Tocou o solo. A porcelana se vergou sob o próprio peso, rachou e se partiu, espalhando lascas rodopiantes para todos os lados. Laterais, chão, móveis. Alguns quicaram, outros acertaram minhas pernas, e me cortaram superficialmente. Outros atingiram o espelho, que não balançou nem trincou. A máscara se espalhou pelo chão, como um quebra-cabeças desmontado, com peças irregulares e cortantes.
O tempo correu, ergui a cabeça e toquei em meu rosto. Rocei a ponta dos dedos na barba por fazer, num rec rec ritmado, e me ví, de forma perfeitamente falha, em minha forma exatamente real. Ví cada cicatriz no meu dorso e face nus, ví meu nariz torto de tanto lutar contra inimigos que eu mesmo havia criado, e meus olhos vermelhos de segurar o choro, vermelhos de raiva e de angústia. Ví minha expressão insegura e ví o medo no meu semblante.
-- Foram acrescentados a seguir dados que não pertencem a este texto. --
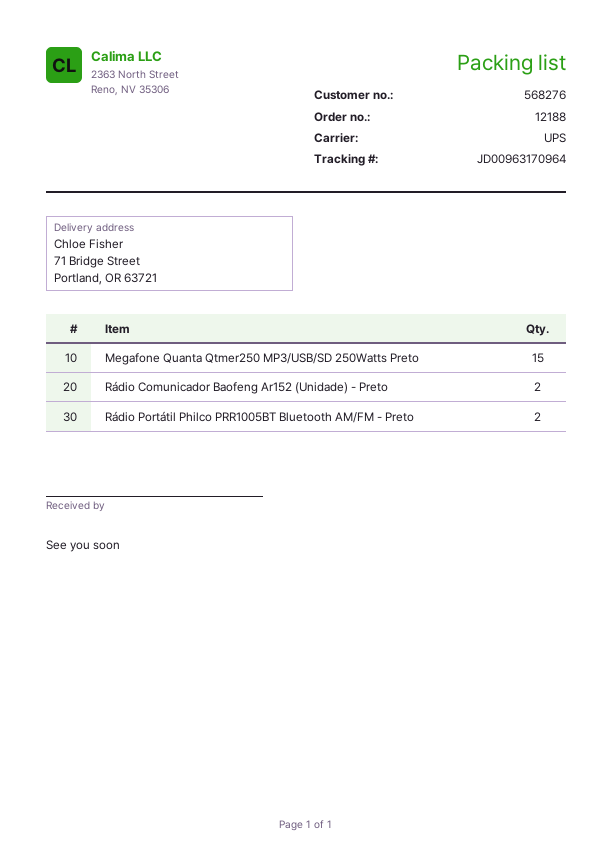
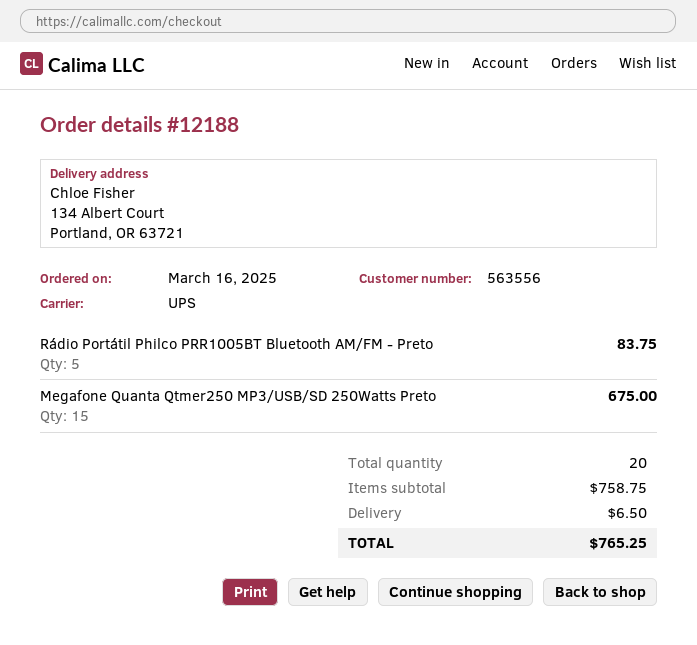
customer number: 568276 -> 563556
ship to: 71 Bridge Street, Portland, OR 63721 -> 134 Albert Court, Portland, OR 63721
Rádio Comunicador Baofeng Ar152 (Unidade) - Preto: 2 -> none
Rádio Portátil Philco PRR1005BT Bluetooth AM/FM - Preto: 2 -> 5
Ví minha pouca estatura, meu rosto infantil e minha evidente fraqueza emocional e moral. Ajustei minha postura. Erguí os ombros, e sorrindo, caminhei para longe do espelho, descalço, sobre os cacos de porcelana perfurante. Andando resoluto, sentindo cada pontada de dor e deixando pegadas de sangue pelo caminho, abandonei o quarto na penumbra.
Lembrei de meu filme favorito. Erguí os braços e disse: - Deixe que o mundo lá fora leia minha mente. - E acrescentei: - Já não tenho medo de ser fraco.
A porta se fechou, o resto aconteceu numa profusão de imagens em fast forward: O quarto implodiu, fechando como se amassa uma folha de papel, como se um buraco negro estivesse sugando tudo para dentro de sí. Cacos, cama, cômoda, tacos do assoalho, teto e por fim o espelho. Num silêncio rasgante tudo fechou, dobrando para dentro, quebrando, explodindo e estilhaçando.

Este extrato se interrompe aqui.